La mia amica ha comprato le stelline adesive, quelle che diventano luminose al buio, per la cameretta del suo bambino. E mi chiede di cosa sono fatte e sono “radioattive”…
Questi adesivi sfruttano il fenomeno della fosforescenza, che non c’entra nulla con la radioattività. In pratica gli inchiostri usati per le stelline assorbono energia dalla luce del sole (o delle lampadine) che le colpisce, la accumulano e poi la rilasciano dopo qualche tempo sotto forma di luce visibile. Il fenomeno di assorbimento/rilascio avviene di continuo e sono gli elettroni che fanno tutto il lavoro: a livello del nucleo non accade nulla, quindi le stelline non sono radioattive. La luce è emessa anche di giorno ma non si vede perché quella delle lampadine o del Sole è più intensa e quindi prevale. Un po’ come succede con la luce delle stelle che sono sempre in cielo ma di giorno non le vediamo.
Di solito gli adesivi contengono alluminato di stronzio (con un pizzico di europio), che emette luce verdina. Alcuni giocattoli contengono invece solfuro di zinco attivato (e un pizzico di rame) ma sono meno luminosi. Tali sostanze non sono pericolose e la loro luce un po’ da fantasma nella notte, non è dannosa. Allora come mai nei film le sostanze radioattive sono sempre mostrate avvolte in una sinistra e pulsante luce verde simile alla fosforescenza delle stelline? Perché di fosforescenza si tratta ma… Andiamo con ordine.
Quando il nucleo si spacca (decadimento), sono emesse particelle (nuovi nuclei, elettroni, positroni, neutrini, ecc) e fotoni cioè “grumi” di energia. Tali fotoni però non hanno l’energia giusta per essere visibili ai nostri occhi. Allora come mai si narra che Marie Curie usasse la luce blu emessa da un pezzo di radio (radioattivo, appunto, come aveva scoperto la grande scienziata nel 1898) per leggere di notte? Perché non era radio puro ma era contaminato in modo naturale dal bromo. Quindi mentre il radio decade, le “briciole di energia” liberata vanno a colpire gli elettroni del bromo, che prima la assorbono e poi la rilasciano sotto forma di luce blu. Così come l’uranio: anch’esso emette una “sinistra” fosforescenza ma è dovuta all’energia assorbita e riemessa dalle impurità di cloro, presente nell’uranio naturale. Quindi il fenomeno della luce emessa è lo stesso (fosforescenza) ma nel caso degli adesivi l’energia di partenza arriva dall’innocua luce del sole mentre nei minerali radioattivi arriva da un decadimento cioè da una frantumazione del nucleo.
Come si è formata allora l’idea della luce verde “radioattiva” che vediamo al cinema?
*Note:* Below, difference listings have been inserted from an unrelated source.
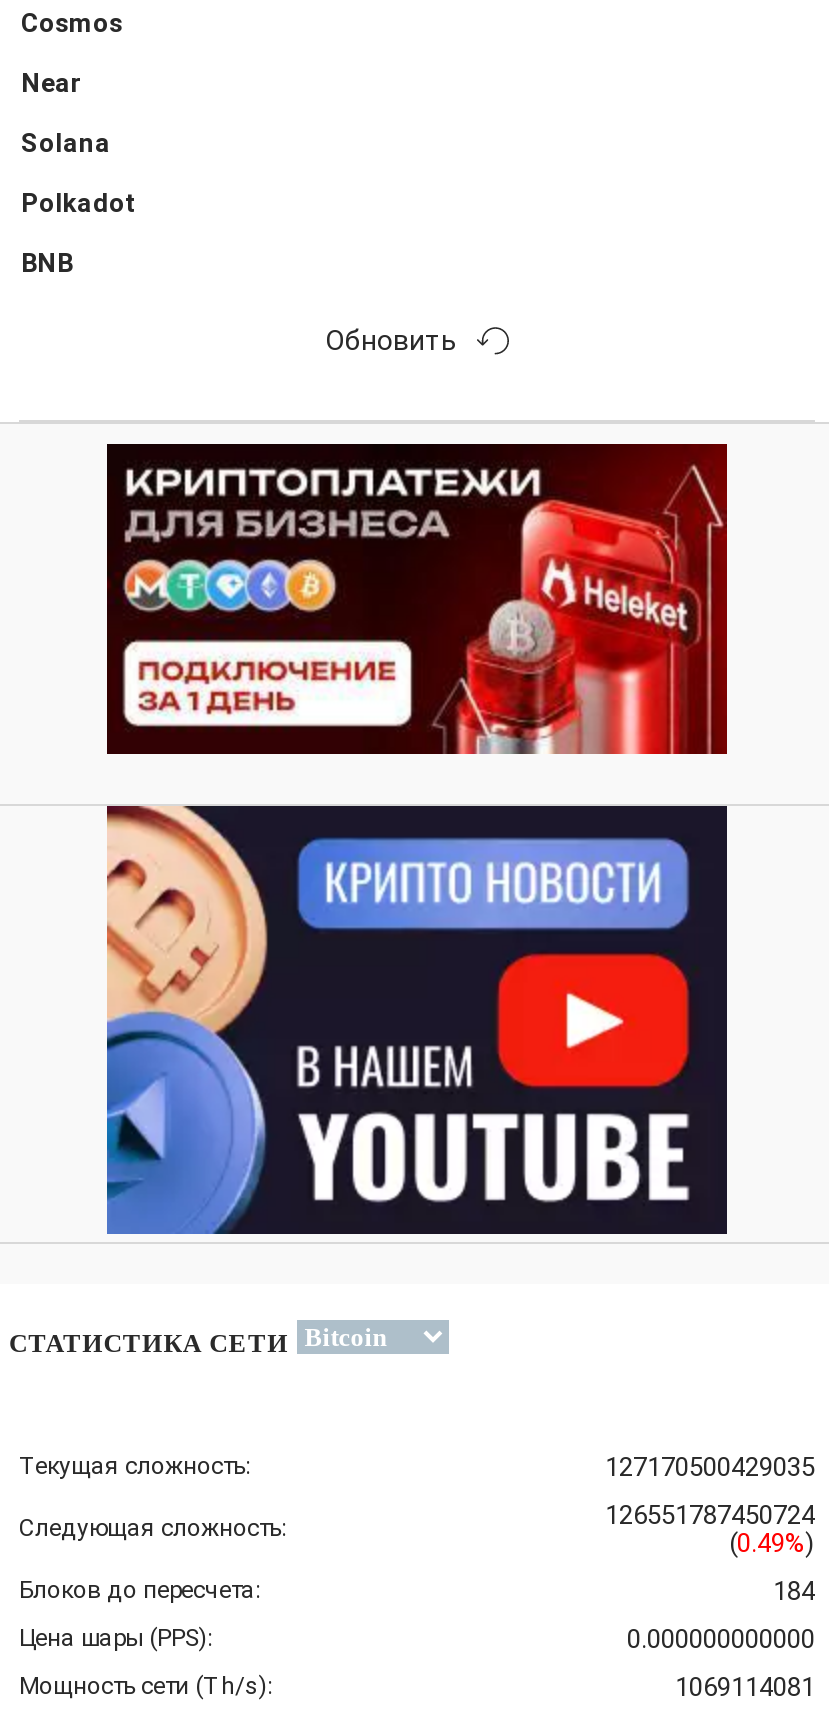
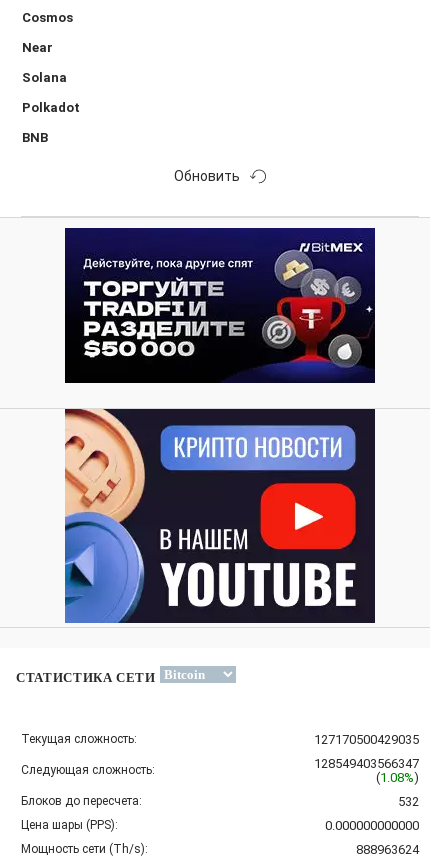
- [image]
+ [image]

- 126551787450724
+ 128549403566347

- (0.49%)
+ (1.08%)

- 184
+ 532

- 1069114081
+ 888963624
Molto probabilmente il tutto è iniziato nel 1908 quando fu creata una vernice visibile al buio a base di solfuro di zinco, rame e radio. La luce emessa era verde e le vernici a base di radio divennero molto popolari nella prima metà del Ventesimo Secolo: per i quadranti degli orologi e per le strumentazioni degli aerei, solo per fare alcuni esempi. Ovviamente tali vernici erano altamente tossiche: non per la luce che emettevano ma per le invisibili particelle (nuclei di elio, elettroni e fotoni gamma) emesse dal decadimento radioattivo del radio, che avevano sufficiente energia per danneggiare il dna. Nelle fabbriche che sfornavano i quadranti degli orologi radioattivi lavoravano quelle che passarono alla storia come le ragazze del radio: per fare un lavoro di precisione, prima di intingere il pennellino nella vernice lo appuntivano passandolo sulla lingua.
Naturalmente nessuno le aveva avvisate dei pericoli. Alcune si divertivano perfino a dipingersi le unghie e i denti. Quando si ammalarono andarono in causa e vennero risarcite, nel 1928, con 10.000 dollari, che corrispondo a circa 136.000 dollari di oggi. E fu così che nell’immaginario collettivo la radioattività divenne verde fosforescente.